This last weekend was dedicated to orientation at the school where I work. For some years now, we have held it at the Crieff Conference Centre, a lovely locale run by the Presbyterians in our part of the world. The event is always inspiring in many ways, and although year to year admits a kind of litany of repeat questions, and worries, and excitements there is always something unique in the tone of each student speaking and in the collective voice that takes my breath away. I am grateful for this.
On the years when the weather is in our favour, my wife meets me on the last day, after chapel at Sunset Villa. This latter is just down the road from Crieff. It consists of a Danish restaurant and a holiday trailer park, where Danes from years past – and now their families – spent and spend their summers and weekends. We often park one of the cars there and scurry down to Lake Ontario to sail. This was the very thing we did this last Sunday, but there was a garage sale at the Villa, so we dropped in to see that.
This garage sale had many of the things one would expect to see at a garage sale: trinkets, clothing, curios, out of date electronics, record albums etc. As one would anticipate at a Danish garage sale, there were also the famous blue plates, some Royal Copenhagen and some Bing and Grøndahl. If you frequent Danish households in Canada you are sure to find some of these on the walls. They serve as aides de memoire of origins and special events. People will often buy a plate for special years: anniversaries, births, retirements and such. There was a rather handsome stack of such plates, but they didn’t catch my wife’s eyes, so much as a table set in the very middle of the garage sale “garage.”
Here a table was set as one might expect, with crystal for wine, schnapps and water, as well as a candelabra and dinner plates. But here too was the surprise. The dinner plates were white, with Danish blue plates laid on them. This was unfamiliar to us: using decorative plates for the first course. We didn’t know if people actually did this, or if it was for effect.
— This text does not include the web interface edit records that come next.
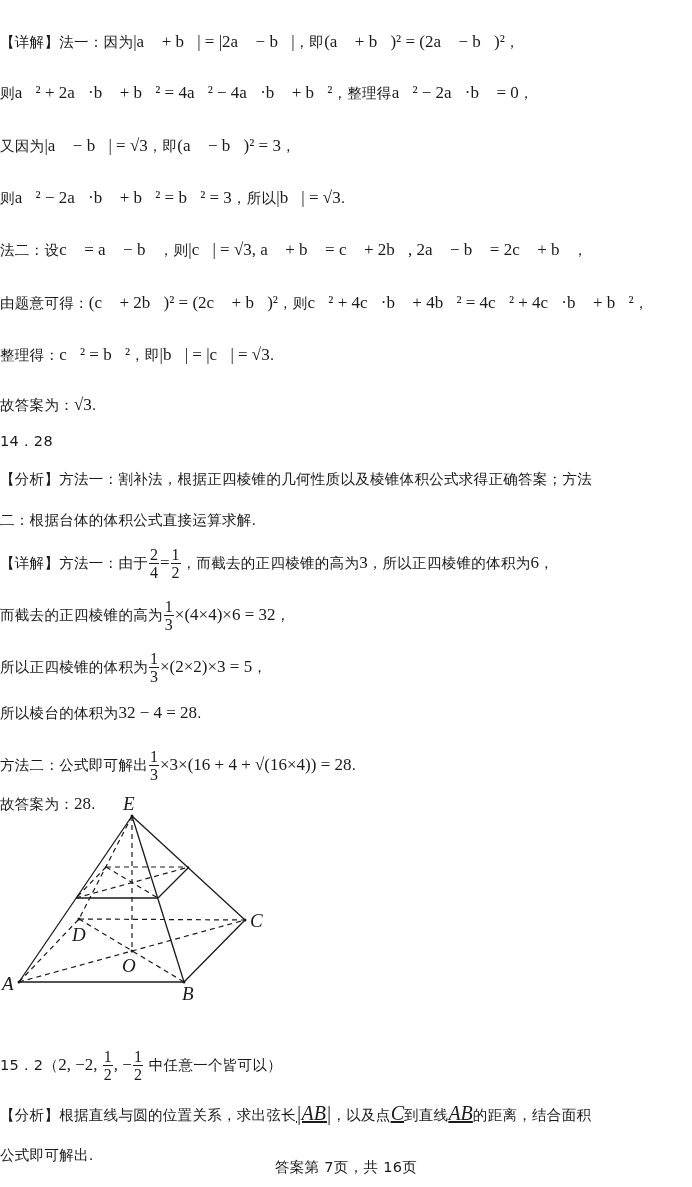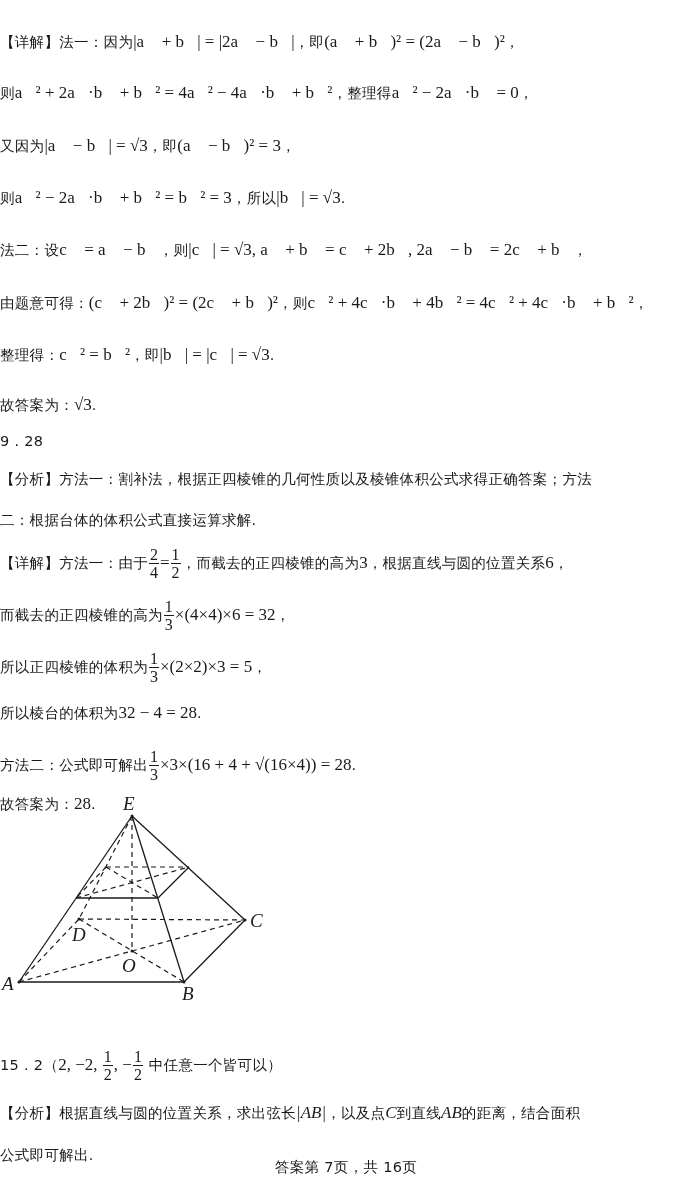"9．28" span.cn { text: 9 -> 14 }
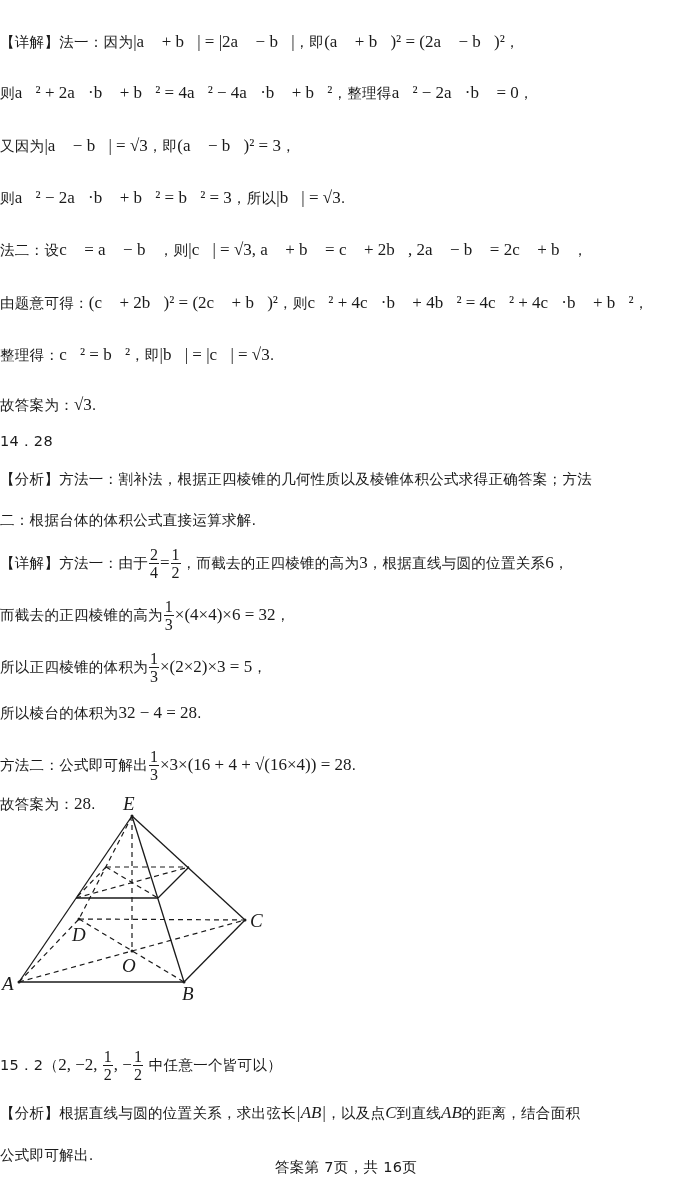"，根据直线与圆的位置关系" span.cn { text: 根据直线与圆的位置关系 -> 所以正四棱锥的体积为 }
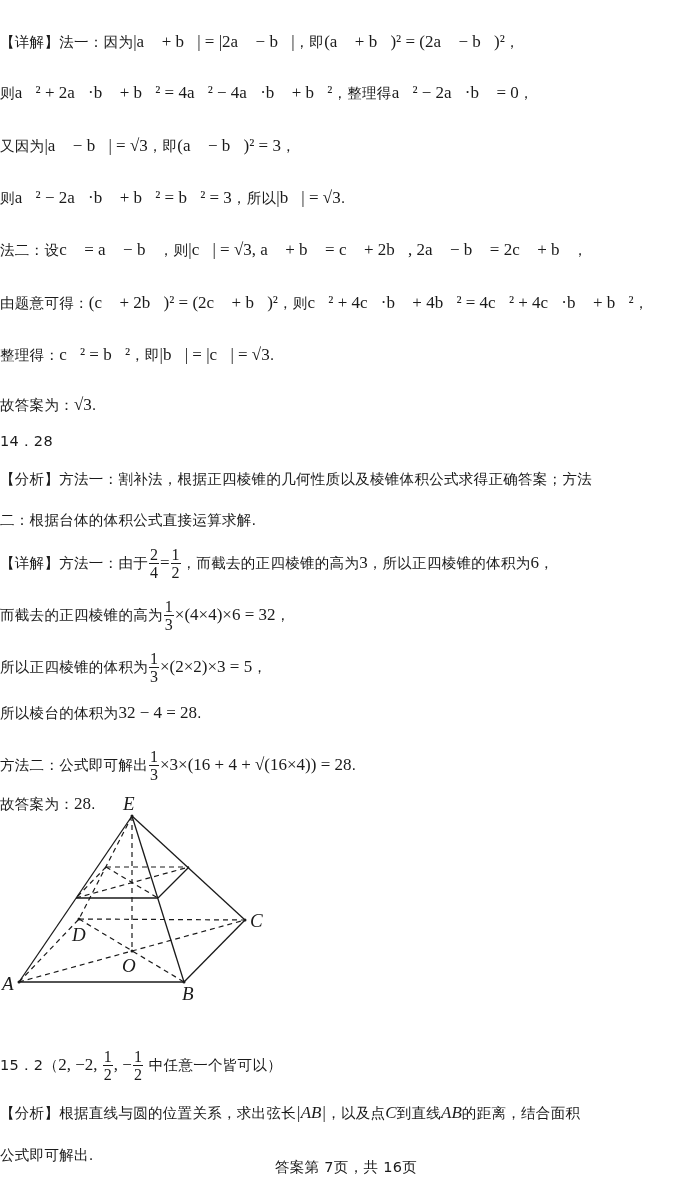"|AB|" .m { font-size: 17px -> 20px; text-decoration: none -> underline }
The latter most certainly the case, and led me to thinking about our relationship to things.
Things are designed for a purpose, but rather like the words we write, or the poems we bleed, or the songs we breathe, once they leave us they take on a life of their own. It struck me anew that this is just as true for things as for words. There a piece of art becomes a use thing, and a use thing becomes a piece of art. And here a tool to make a sculpture is taken up into the sculpture itself. Designers’ intentions are thwarted by human imagination, and the sovereignty of the artist is usurped by some soul who imagines an instance of art commandeered to host a smørrebrød of herring on rye; and in so doing making a table setting to be a kind of art.
Theologians talk at length of the image of God, defining in sundry ways what this might be. I think I incline to a more fulsome than minimalist definition, and upon seeing those blue on white plates can well imagine that this imago Dei is also a way to say that people are finally just plain old interesting: both students with their heady questions and elderly Danish ladies upending my sense of what is what with the simplest and unexpected use of something beautiful.